Offering another point of view that affirms the same was Sophie McBain in Head in the Cloud. Her article addressed human memory and studies regarding the impact of computers and digital systems on our ability to remember. What becomes clear from her intriguing article is that, part of what affects our ability to remember, is our expectation of a need to remember. Here, in essence, we’re seeing the opposite impact of the other articles, where people who have computers to help them remember, don’t practice remembering, thereby weakening their ability to remember.

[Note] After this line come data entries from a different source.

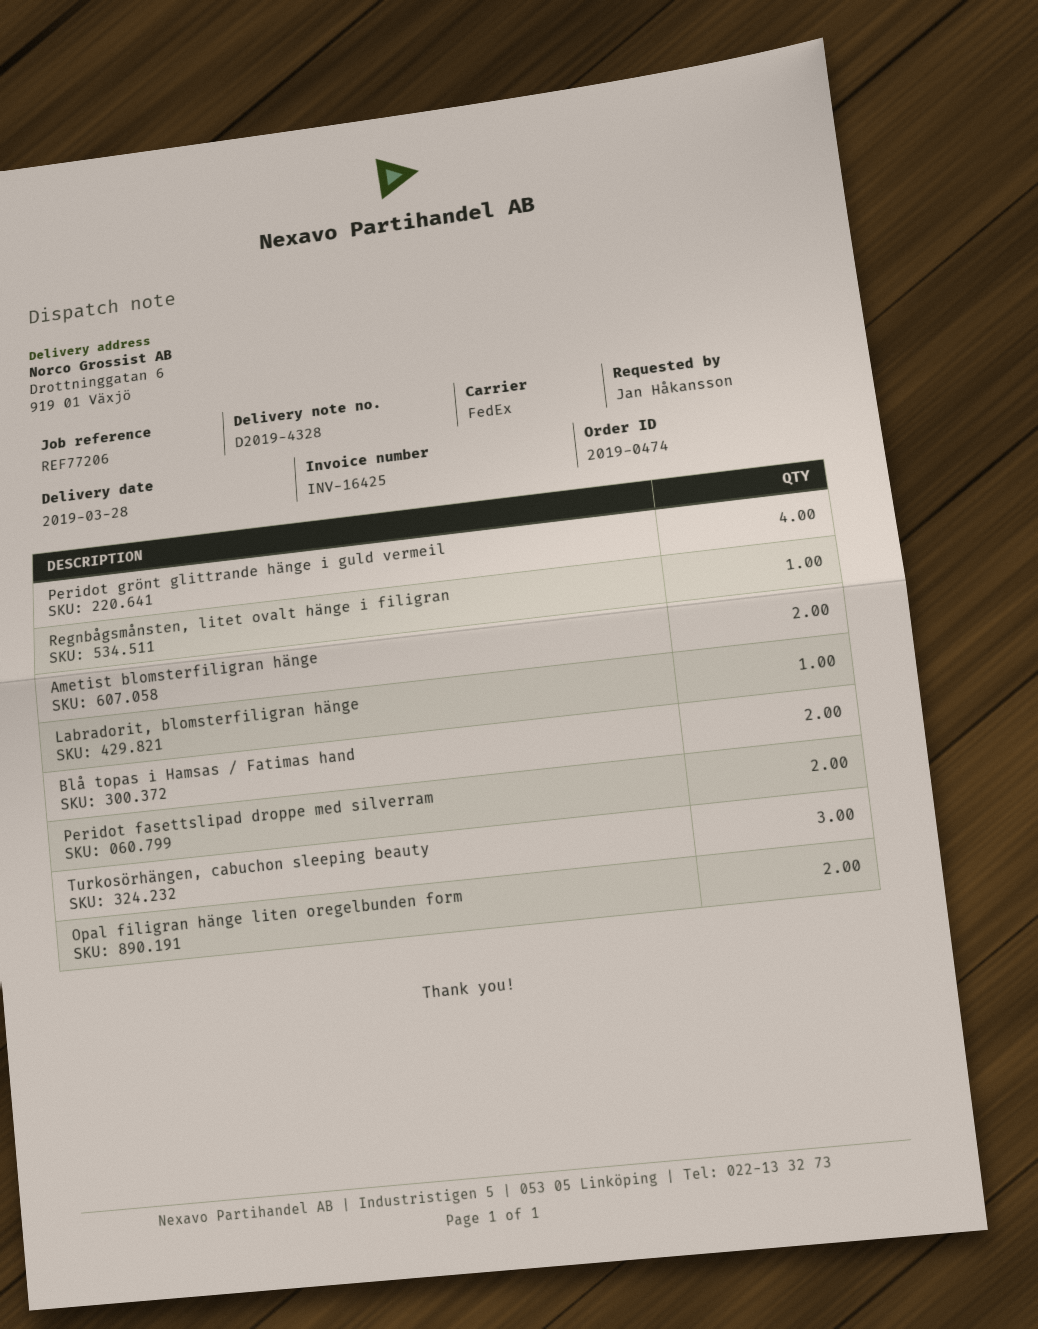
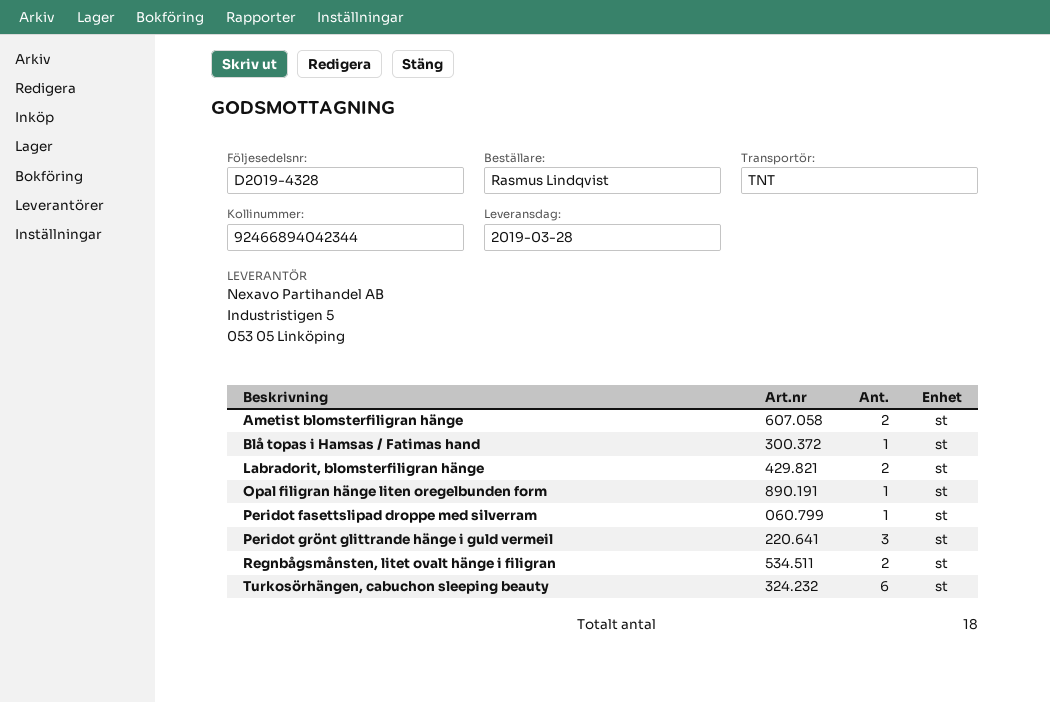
ordered by: Jan Håkansson -> Rasmus Lindqvist
shipping method: FedEx -> TNT
Peridot grönt glittrande hänge i guld vermeil: 4 -> 3
Regnbågsmånsten, litet ovalt hänge i filigran: 1 -> 2
Labradorit, blomsterfiligran hänge: 1 -> 2
Blå topas i Hamsas / Fatimas hand: 2 -> 1
Peridot fasettslipad droppe med silverram: 2 -> 1
Turkosörhängen, cabuchon sleeping beauty: 3 -> 6
Opal filigran hänge liten oregelbunden form: 2 -> 1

They’re all ripple effects, aren’t they, a sort of Doom Loop on the one hand, of expecting less and trying less, and so spiraling into achieving less, or conversely, a Halo Loop, of expecting more and trying harder.

Of course, I need to tie this back to writing. Practice writing, pursue it, try to master it, and the pathways and areas of the brain used for writing can be strengthened and transformed. Instead of believing you can’t, believe you can, and try. Being human, it’s rarely that simple, and people like Judith Sherven, PhD, can inject insights and ideas for re-working the subconscious programming behind the Doom Loop.

I’d also like to tie all of this back to time, reality and the nature of existence, but that’s for another post. Instead, I need to go off and write like crazy, at least one more time.